EXCERPTED RECORDS>
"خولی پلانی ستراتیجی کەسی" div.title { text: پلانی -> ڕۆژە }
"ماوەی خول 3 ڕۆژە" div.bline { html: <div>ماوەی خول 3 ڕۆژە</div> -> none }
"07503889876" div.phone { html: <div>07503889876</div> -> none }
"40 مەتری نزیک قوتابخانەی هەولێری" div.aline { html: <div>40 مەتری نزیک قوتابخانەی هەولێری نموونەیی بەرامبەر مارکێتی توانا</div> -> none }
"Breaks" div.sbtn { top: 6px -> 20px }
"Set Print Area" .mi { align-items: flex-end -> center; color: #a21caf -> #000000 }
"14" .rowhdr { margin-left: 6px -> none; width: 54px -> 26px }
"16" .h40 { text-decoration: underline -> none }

WORK TASK> An exact copy of the lines from the one holding "html: <div>40 مەتری" through the end of the data is the whole answer.

YOUR RESPONSE>
"40 مەتری نزیک قوتابخانەی هەولێری" div.aline { html: <div>40 مەتری نزیک قوتابخانەی هەولێری نموونەیی بەرامبەر مارکێتی توانا</div> -> none }
"Breaks" div.sbtn { top: 6px -> 20px }
"Set Print Area" .mi { align-items: flex-end -> center; color: #a21caf -> #000000 }
"14" .rowhdr { margin-left: 6px -> none; width: 54px -> 26px }
"16" .h40 { text-decoration: underline -> none }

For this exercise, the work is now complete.